Who's the greatest?
It seems absurd that events in a different sport can influence another, but doesn't Roger Federer's Wimbledon success further shorten the odds on a Tiger Woods win at the Open?
Federer's record-breaking 15th Grand Slam title generated a congratulatory text from the Woods mobile just as soon as Tiger had wrapped up business in Bethesda where he enjoyed his latest PGA Tour win at the Congressional Country Club.
"We texted," said Woods. "He won the French and I won Memorial, so it was kind of let's do it on the same day, let's do it again today. That would be nice. His are a hell of a lot bigger than mine, though. He won two Slams and I won two Tour events. Hopefully I can get the majors now."
The two greatest individual sports stars of our time (who don't propel darts for a living) are big buddies.
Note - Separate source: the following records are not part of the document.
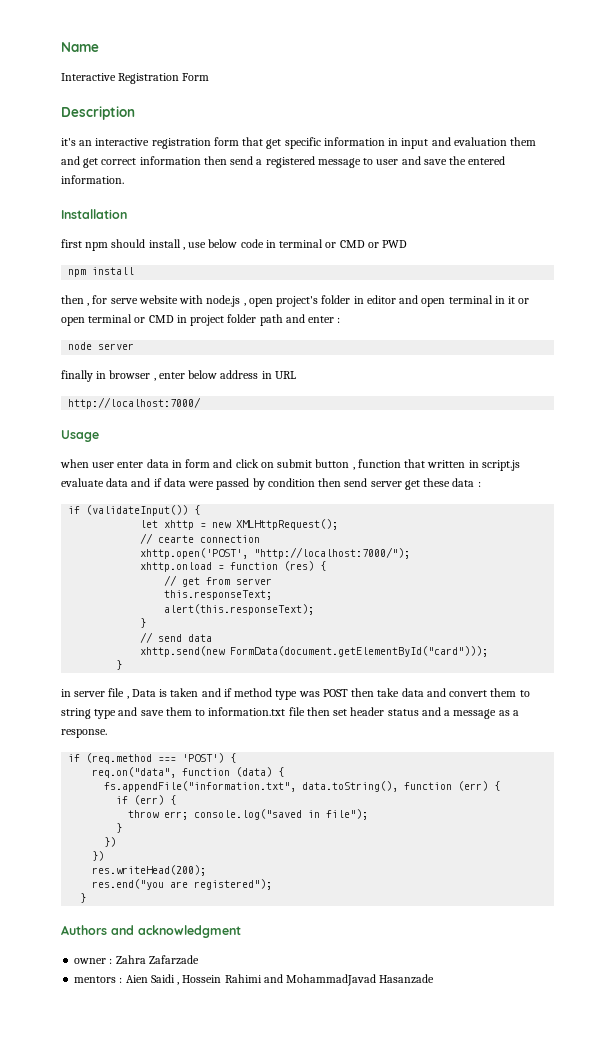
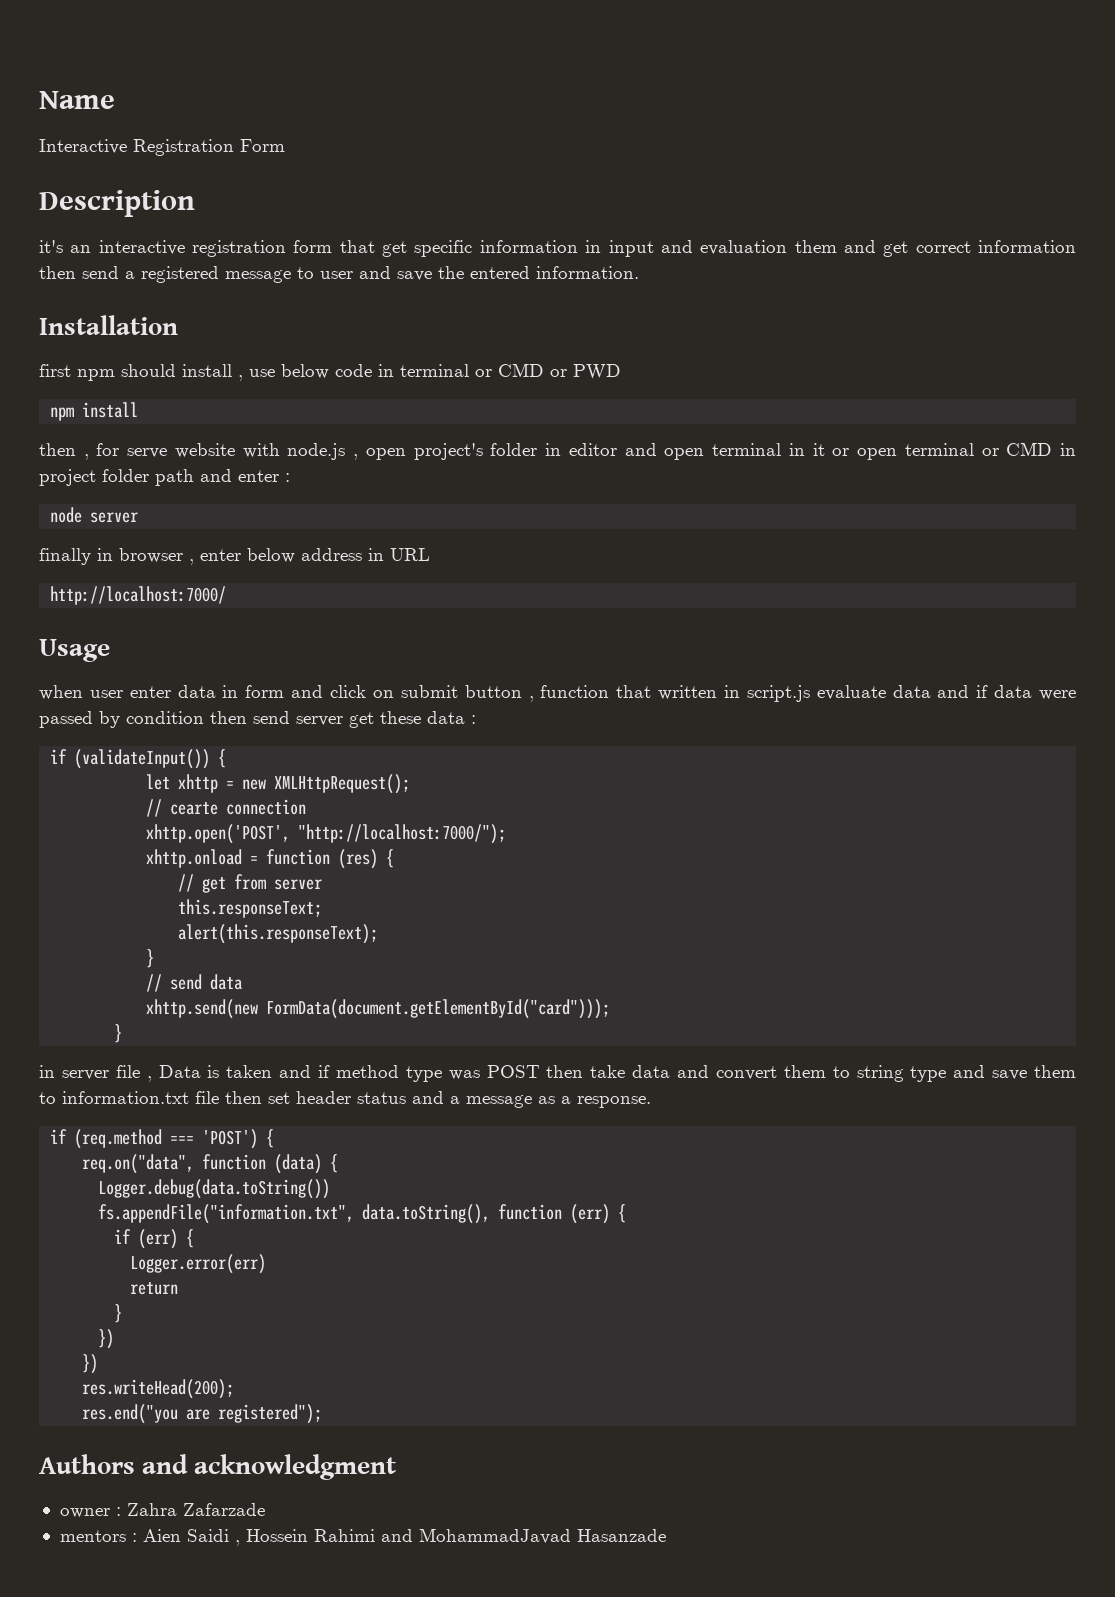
(285, 772) none -> [98,1179,331,1199] // Logger.debug(data.toString())
[128,809,369,820] throw err; console.log("saved in file"); -> [130,1254,267,1274] [130,1282,179,1295] Logger.error(err) // return
[80,893,87,903] // } -> (323, 1414) none

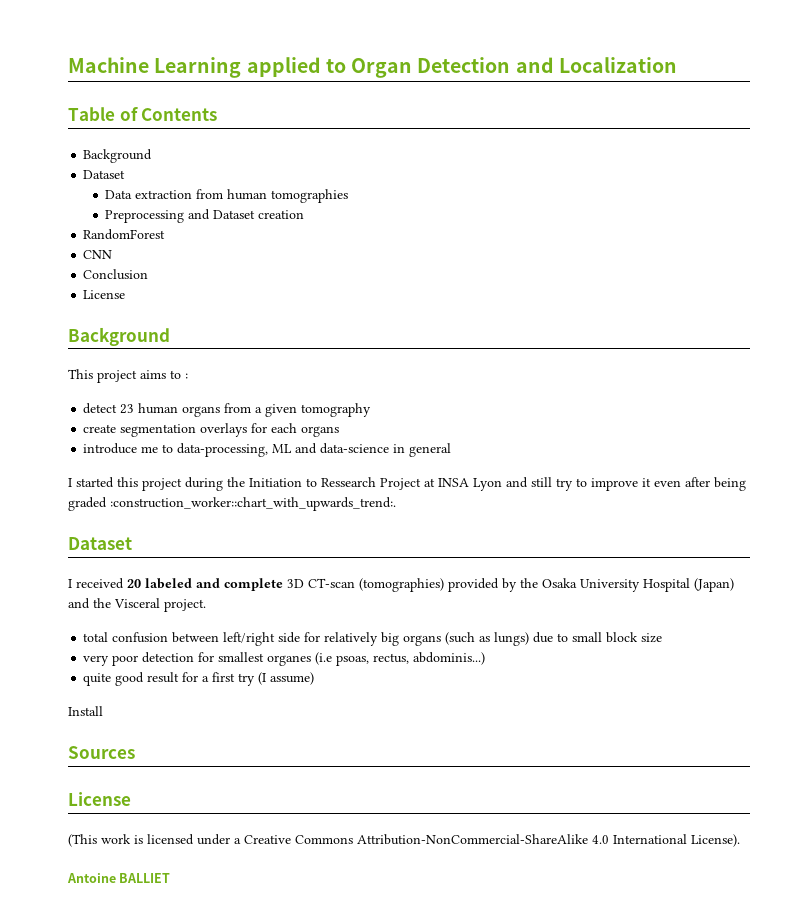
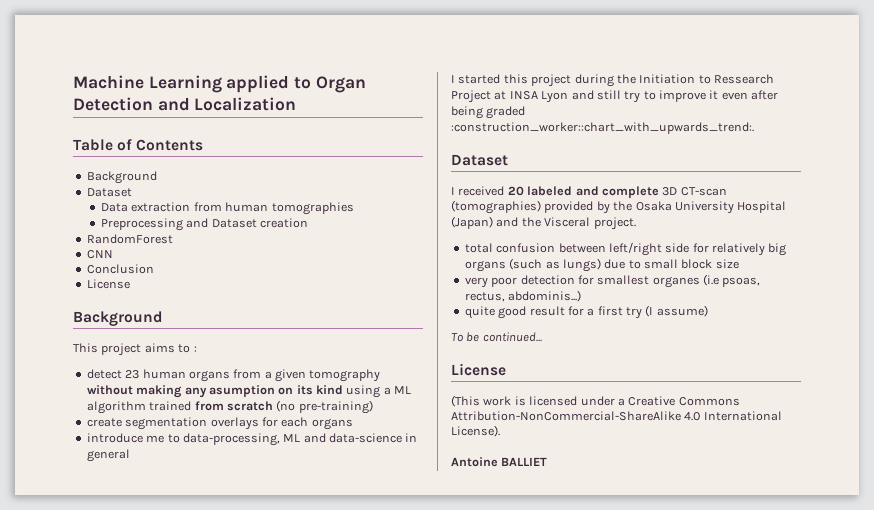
(372, 410) none -> [86,385,412,398] [86,400,373,414] without making any asumption on its kind using a ML algorithm trained from scratch (no pre-training)
[68,706,103,716] [68,746,135,759] Install // Sources -> [451,332,542,342] To be continued...

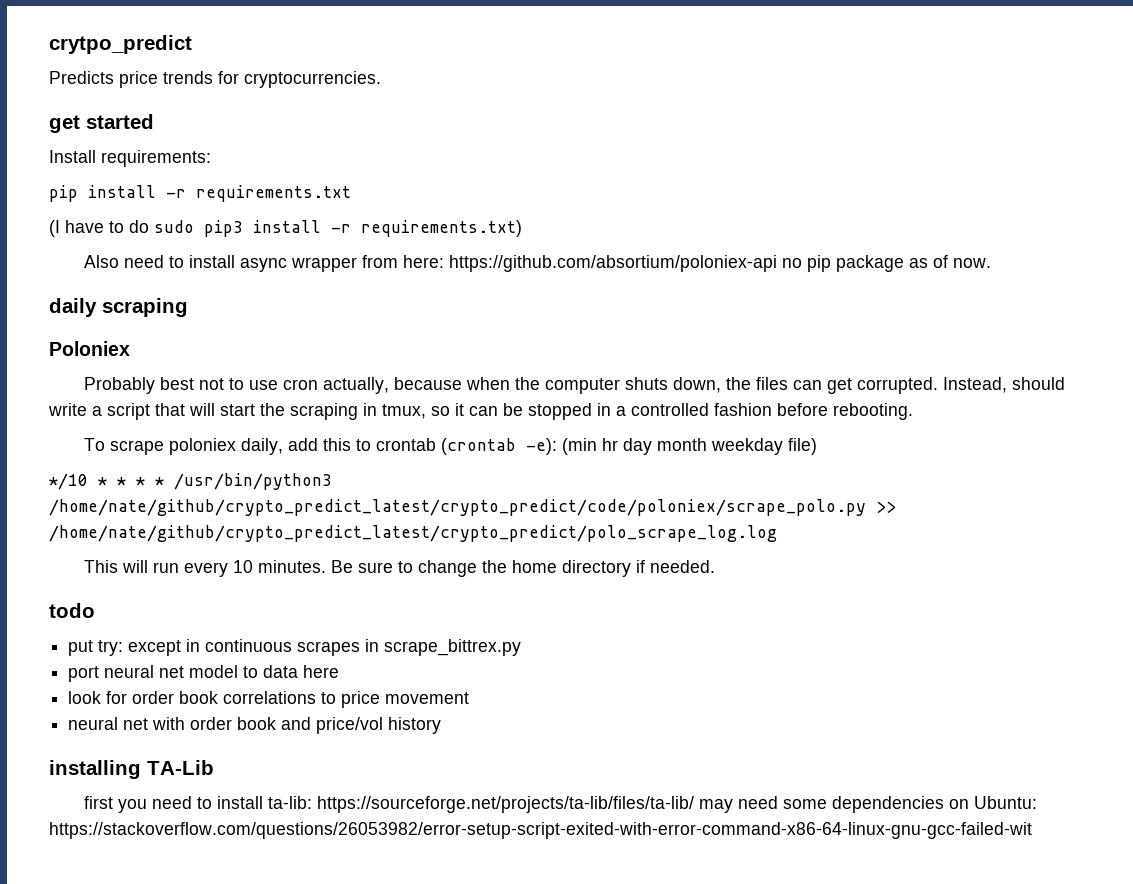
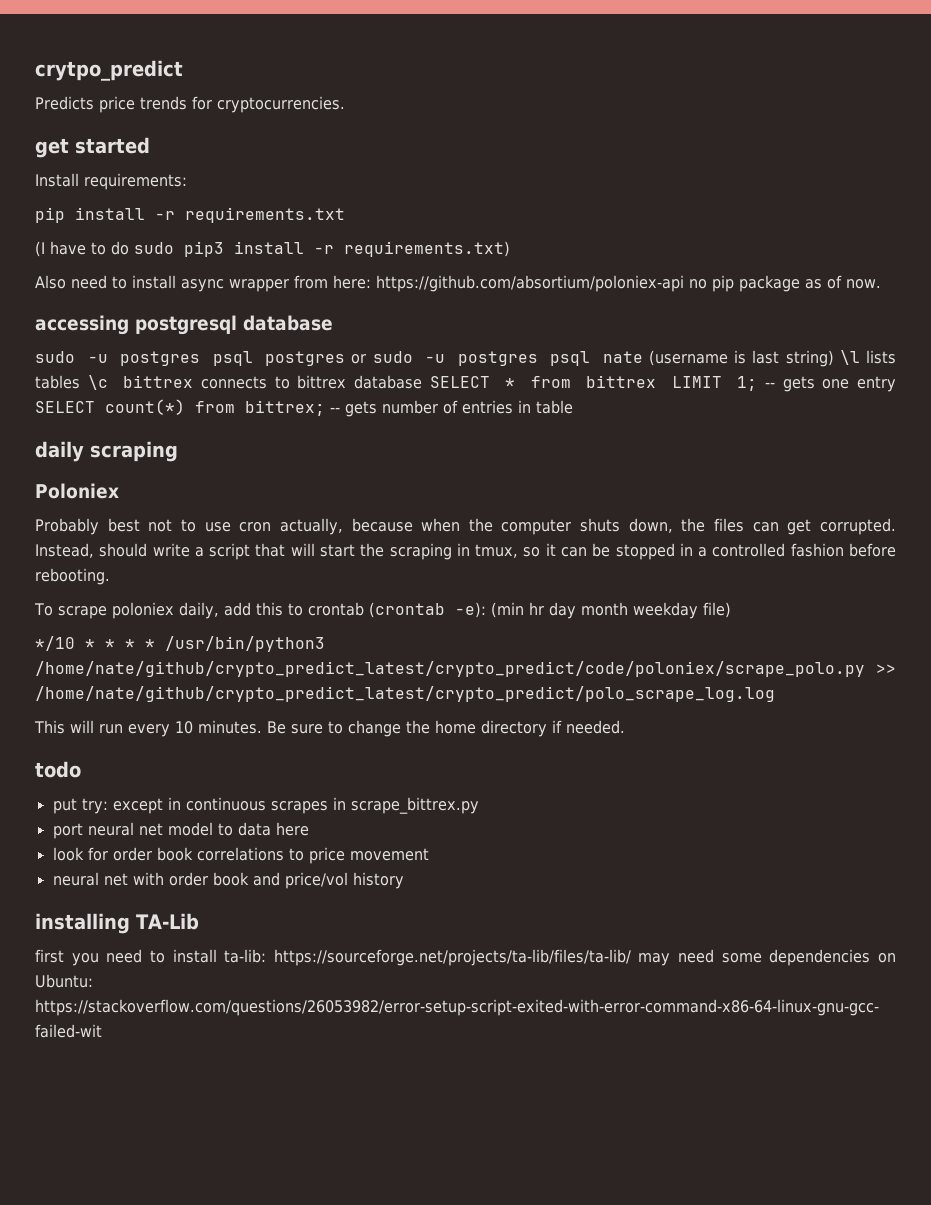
(992, 263) none -> [35,315,333,335] [35,350,896,367] [35,375,897,392] [35,399,573,417] // accessing postgresql database // sudo -u postgres psql postgres or sudo -u postgres psql nate (username is last string) \l lists tables \c bittrex connects to bittrex database SELECT * from bittrex LIMIT 1; -- gets one entry SELECT count(*) from bittrex; -- gets number of entries in table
They have us believe their bond is down the unique insight they share on how to utterly dominate a global sport.
Their conversation topics must include how to keep the opposition down, the media at arms length and how to make sure the noughts keep being added to the sponsor contracts they share.
They act as spokesmen for each other, bigging up the other's triumphs and excusing their disappointments. "And most people forget he was ill then," Woods has said many times to explain Federer's failure to win the 2008 Australian Open.
These two do share much in common and being mates makes a lot of sense at all levels. Tiger will be dispensing nappy changing and night feed advice before long.
But, perhaps more significantly, they remain big rivals as well. The BBC Television commentary on Federer's epic win over Andy Roddick duly noted that the great Swiss had rolled past not just Peter Sampras in the major stakes "but also Tiger Woods."
What was a golfer doing muscling in on such a huge moment for tennis?
Well, it is a reflection of how intertwined the careers of these two have become and it provides a reason why Woods becomes an even more dangerous prospect at Turnberry.
And this makes me wonder whether Federer is in some way Woods' biggest rival? Certainly no current golfer comes close to Tiger's achievements and it is hard to imagine one emerging soon.
So do we have to look to another sport to identify a true rivalry? If we do, then we should look no further than the six-time Wimbledon champion.
It was a question that floated around throughout my time at Wimbledon (I hot-footed there for 5 Live straight from the US Open). Inevitably the other was who the greater sportsman, Federer or Woods?
The nature of the Federer's extraordinary victory will surely have nudged him to the front, just as Woods' US Open win on one leg last year (combined with Rafael Nadal's rise in tennis) had the American golfer ahead.
It's a fascinating argument with no definitive answer - and the fact that golfers don't have to run to play their sport is irrelevant. It is a debate about the skill and nerve required to beat all comers at games played the world over.
It is a story of two great competitors from two great sports plying their trade simultaneously at a level rarely seen before.
Yes, there is an element of comparing apples with oranges here but there is enough common ground to still make the discussion as tasty as the best fruit salad.
Top golfers and tennis players share much mutual respect. That was evident from the golfing talent that joined us in the 5 Live Wimbledon commentary box over the fortnight - Sergio Garcia, Rory McIlroy and Graeme McDowell all joined us and Adam Scott was also spotted at the All England Club.
But back to the two arguably biggest individual sportsman in the world. Federer moved from 13 to 15 Grand Slams to eclipse Sampras' major record by winning the French Open and then Wimbledon in quick succession.
Were Woods to perform at a similar level and capture the Open and PGA, Federer would be playing catch up again by the time he arrives at Flushing Meadows for his US Open defence at the end of August. This fact will surely not be lost on Woods.
Indeed, both would like nothing more than to continue a tit for tat rivalry and for the golfing world that means Woods will be as motivated as ever at Turnberry and Hazeltine.
Mind you, that would have been the case anyway - competitors at this level don't tend to need any extra gee up. Not that that should stop the discussions thrown up by the greateness of these two extraordinary athletes.